_Exercise brief_: Below are the entries; give again exactly the lines from the one mentioning "line-height: 22px ->" through the one mentioning "none -> <tr>", inclusive.

_Given records_:
[Start of Attachment]

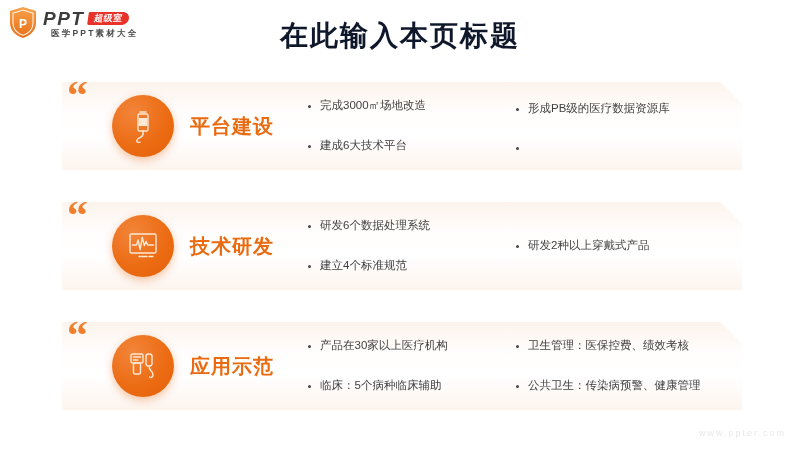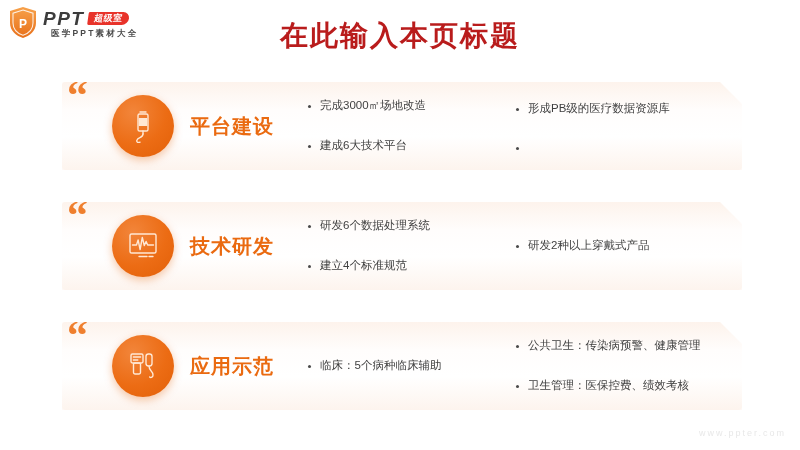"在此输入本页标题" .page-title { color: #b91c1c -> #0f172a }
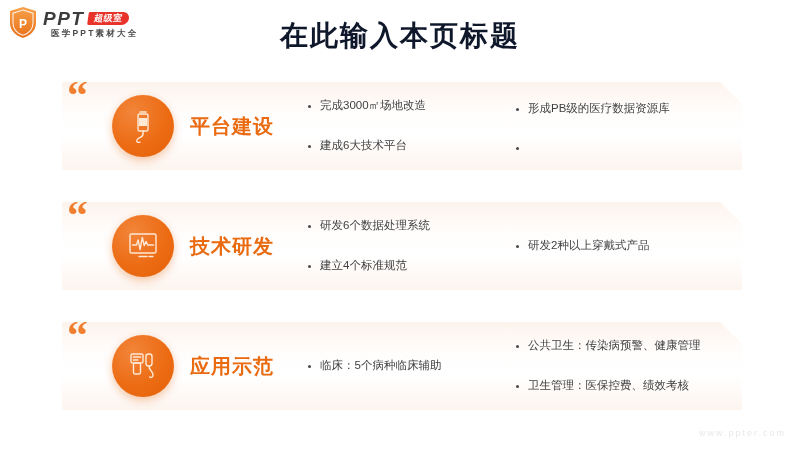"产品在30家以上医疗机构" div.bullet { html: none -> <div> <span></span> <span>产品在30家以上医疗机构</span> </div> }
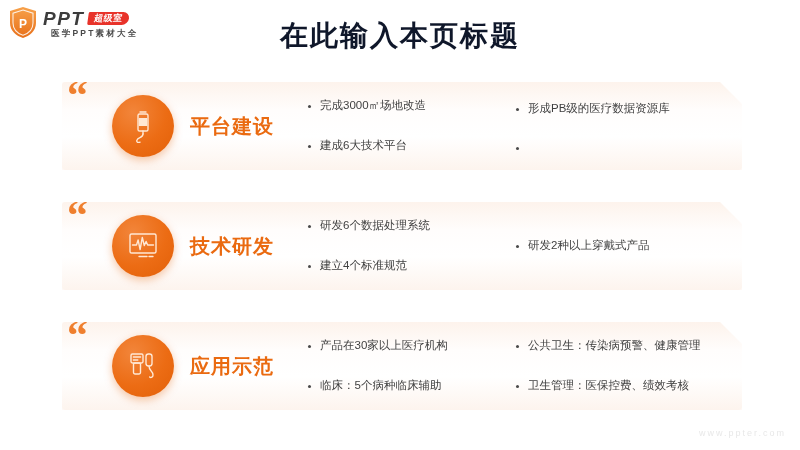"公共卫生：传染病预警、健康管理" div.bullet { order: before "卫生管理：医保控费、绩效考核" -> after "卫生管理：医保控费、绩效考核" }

[End of Attachment]
[Start of Attachment]

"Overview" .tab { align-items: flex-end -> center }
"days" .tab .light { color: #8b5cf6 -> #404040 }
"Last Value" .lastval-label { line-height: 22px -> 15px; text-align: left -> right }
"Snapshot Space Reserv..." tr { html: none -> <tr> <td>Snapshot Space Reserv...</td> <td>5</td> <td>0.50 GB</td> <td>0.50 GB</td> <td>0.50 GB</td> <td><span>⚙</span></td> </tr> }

[End of Attachment]

_Written solution_:
"Last Value" .lastval-label { line-height: 22px -> 15px; text-align: left -> right }
"Snapshot Space Reserv..." tr { html: none -> <tr> <td>Snapshot Space Reserv...</td> <td>5</td> <td>0.50 GB</td> <td>0.50 GB</td> <td>0.50 GB</td> <td><span>⚙</span></td> </tr> }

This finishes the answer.